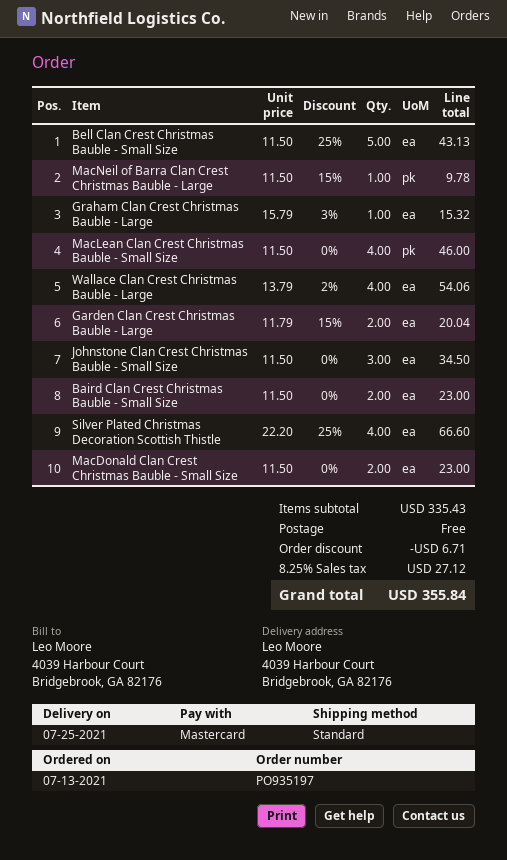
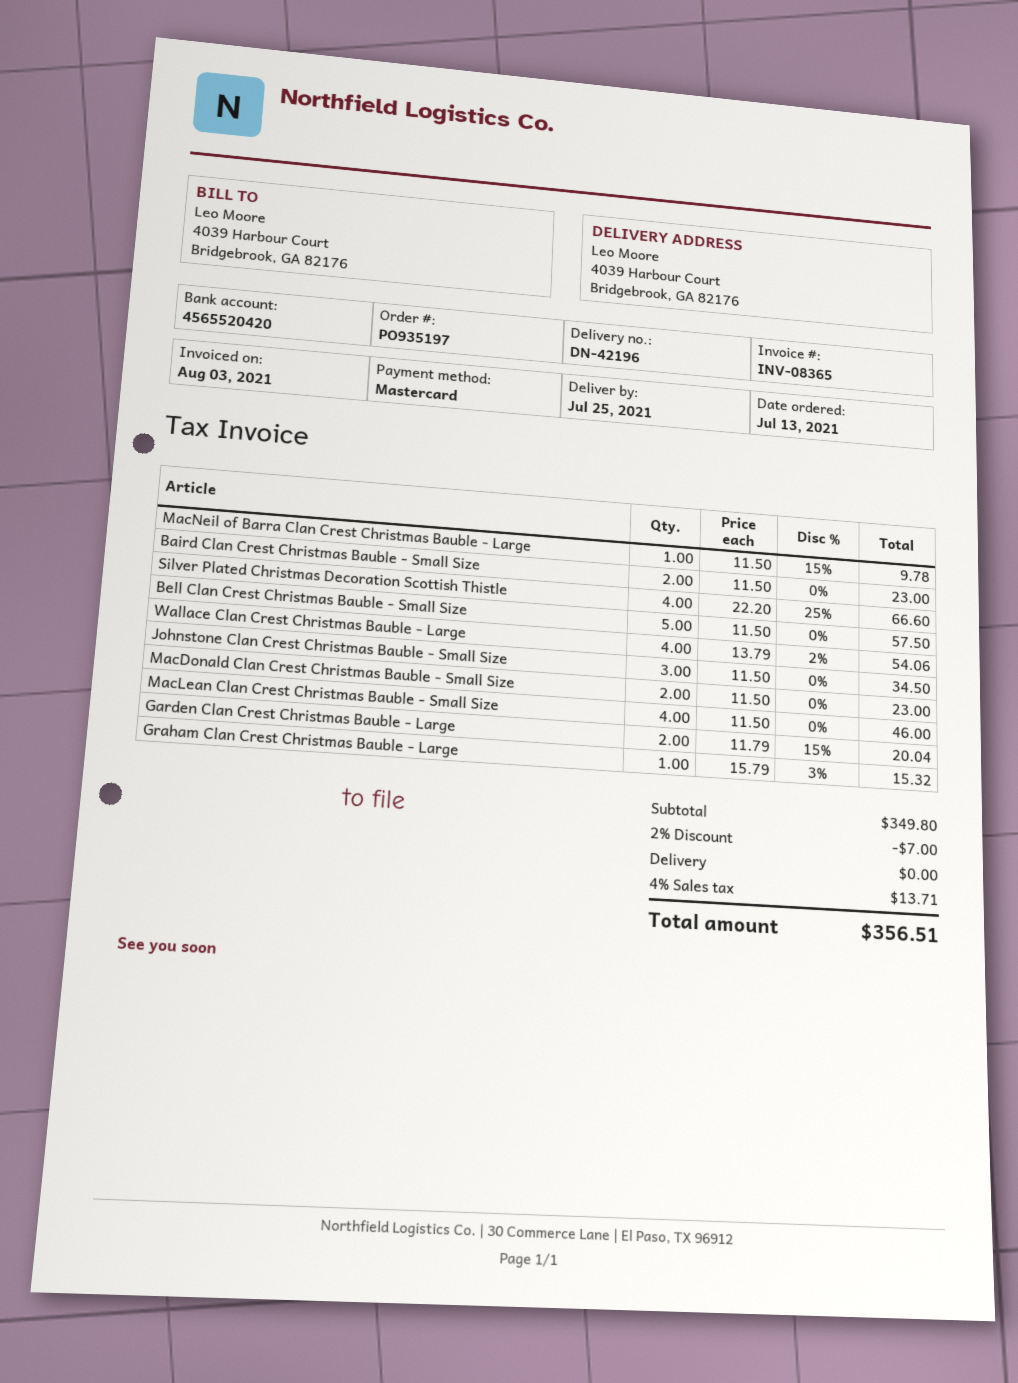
Bell Clan Crest Christmas Bauble - Small Size: 5 x 11.50 - 25% = 43.13 -> 5 x 11.50 = 57.50
subtotal: 335.43 -> 349.80
discount: 6.71 -> 7.00
tax: 8.25% = 27.12 -> 4% = 13.71
total: 355.84 -> 356.51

──────────

> _What the task asks_:
When you retype the listing above, keep each line exactly as written and drop the pictures.

> _Response for this exercise_:
Bell Clan Crest Christmas Bauble - Small Size: 5 x 11.50 - 25% = 43.13 -> 5 x 11.50 = 57.50
subtotal: 335.43 -> 349.80
discount: 6.71 -> 7.00
tax: 8.25% = 27.12 -> 4% = 13.71
total: 355.84 -> 356.51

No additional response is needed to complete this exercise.